- Born: February 6, 1948 (age 78)
- Citizenship: Nigerian
- Occupation: Artist

= Kolade Oshinowo =

Nigerian painter (born 1948)

Kolade Oshinowo (born February 6, 1948) is a Nigerian artist, painter, portraitist.

== Early life and education ==
Oshinowo is indigene of Ikorodu in Lagos state. He was born in Ibadan, Oyo state in 1948. He graduated from the Ahmadu Bello University in 1972.

== Career ==
After his debut solo exhibition in 1973 at the Goethe Institut in Lagos, he went on to host six more solo exhibitions by the end of the 1970s and displayed his work internationally.
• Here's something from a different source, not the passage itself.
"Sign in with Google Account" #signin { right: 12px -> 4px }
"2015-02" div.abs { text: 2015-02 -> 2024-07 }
In 1977, he participated in the Nigerian Exhibition at FESTAC 77. By 1984, Oshinowo was featured in a traveling solo exhibition organized by the Nigerian National Museum, which toured several cities including Lagos, Benin, and Jos.
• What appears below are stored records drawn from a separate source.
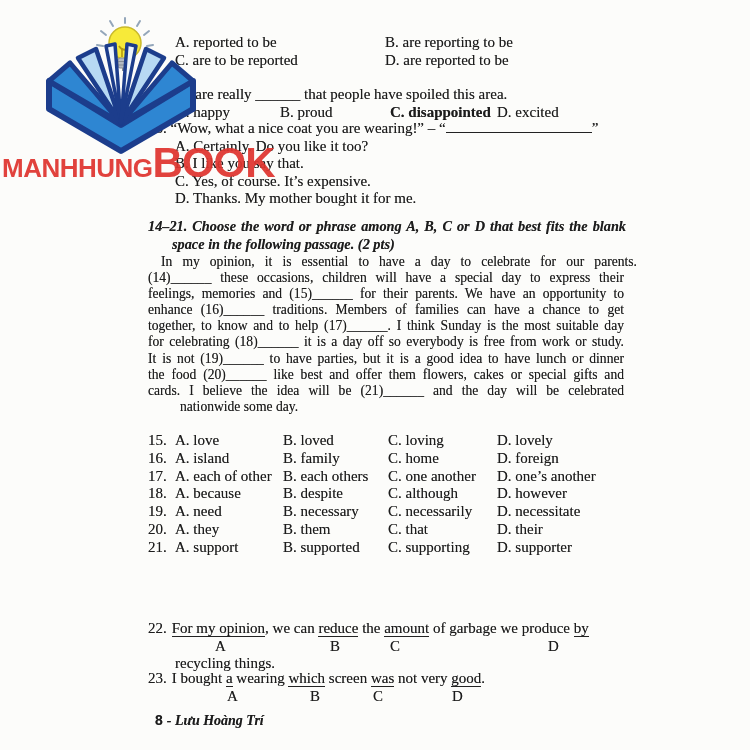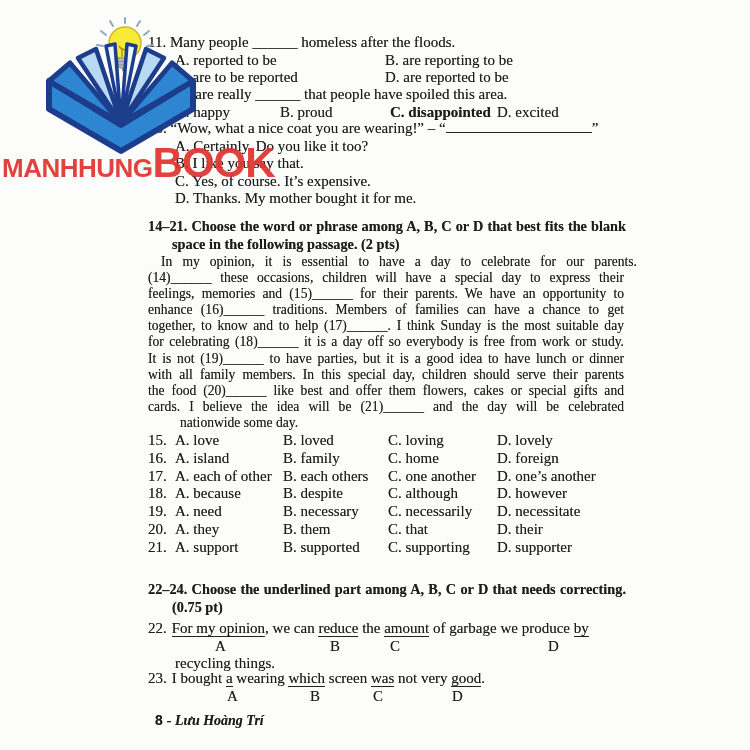"11. Many people ______ homeless" div { html: <div>11. Many people ______ homeless after the floods.</div> -> none }
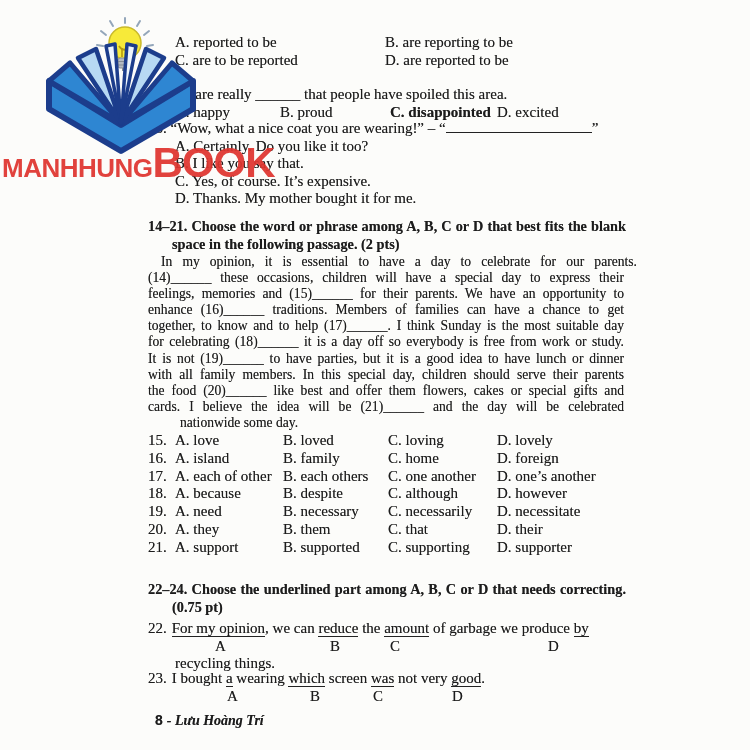"14–21. Choose the word or" .sect { font-style: none -> italic }
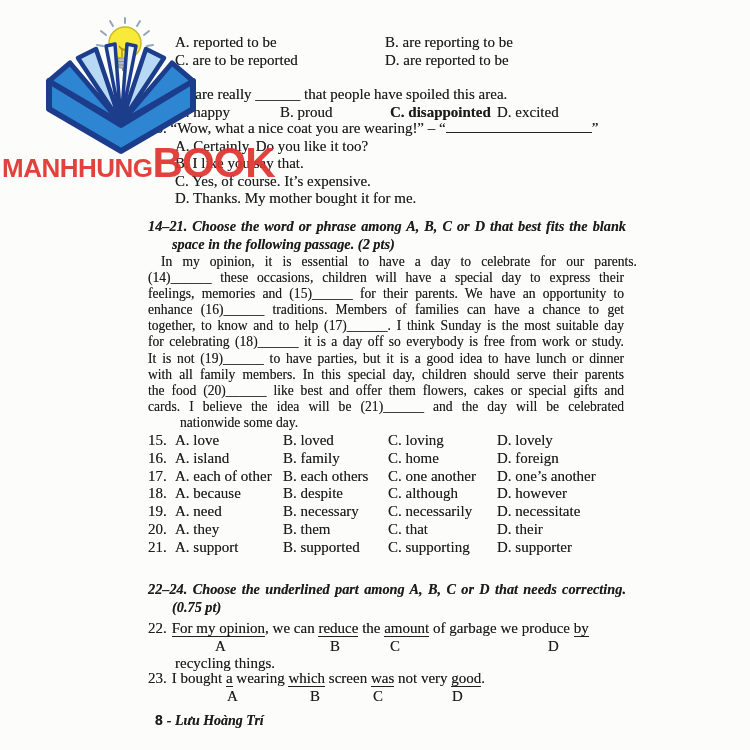"with all family members. In" div.pl { html: <div>with all family members. In this special day, children should serve their parents</div> -> none }
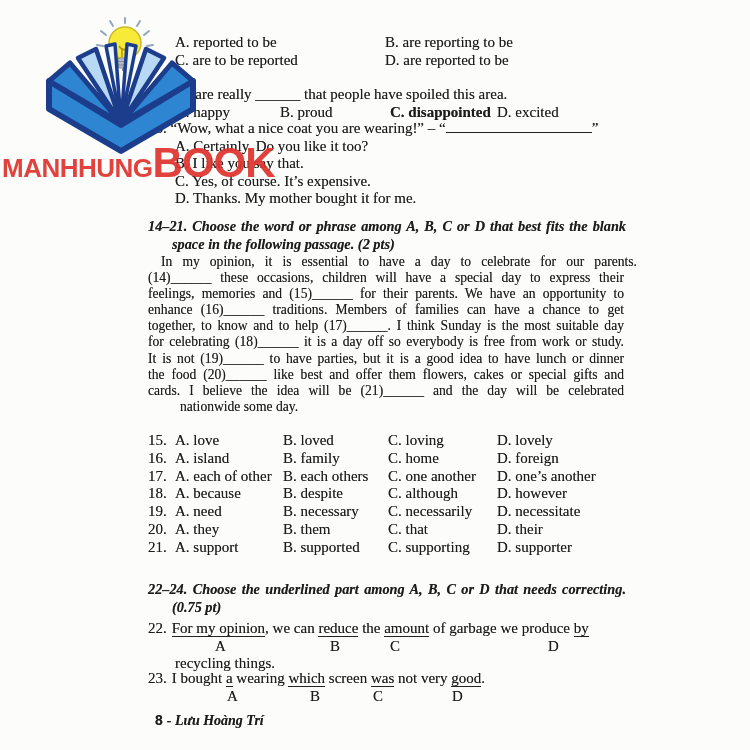"22–24. Choose the underlined part" div.blk { html: <div> <div>22–24. Choose the underlined part among A, B, C or D that needs correcting.</div> <div>(0.75 pt)</div> </div> -> none }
He was head of the Fine Arts department, Yaba College of Technology in 1986. He was director of the School of Art, Design and Printing in 1990, and deputy rector of the Yaba College of Technology between 1992 and 1996. He became the national secretary of the Society of Nigeria Artists between 1972 and 1980 and a fellow of the society in 2004 before becoming the president between 2005 and 2008.
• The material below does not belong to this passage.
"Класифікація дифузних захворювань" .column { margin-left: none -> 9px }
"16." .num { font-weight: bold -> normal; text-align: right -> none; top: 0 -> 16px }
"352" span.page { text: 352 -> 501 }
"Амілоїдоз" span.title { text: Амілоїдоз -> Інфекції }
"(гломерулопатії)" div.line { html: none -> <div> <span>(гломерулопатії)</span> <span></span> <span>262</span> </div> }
In honor of his 70th birthday, an art exhibition tagged Living Legend: a Tribute to Kolade Oshinowo was hosted by the School of Art design and Printing in Yaba College of Technology.

== Works ==
Here are some of Oshinowo's works

- Enduring Passion (2022)
- The Protest (2021)
- Exploration (1986)
- Iya Ibeji (1997)
- Masquerades (1994)
- Waterfront (1990)
- Chibok Girls
- Internally Displaced Persons (IDPs)
- Cries from Sambisa Forest
- Nomads
- Immigrants and No Fuel, No Work

== Awards ==
He was conferred the National Productivity Order of Merit Award by the Federal Republic of Nigeria in 2004.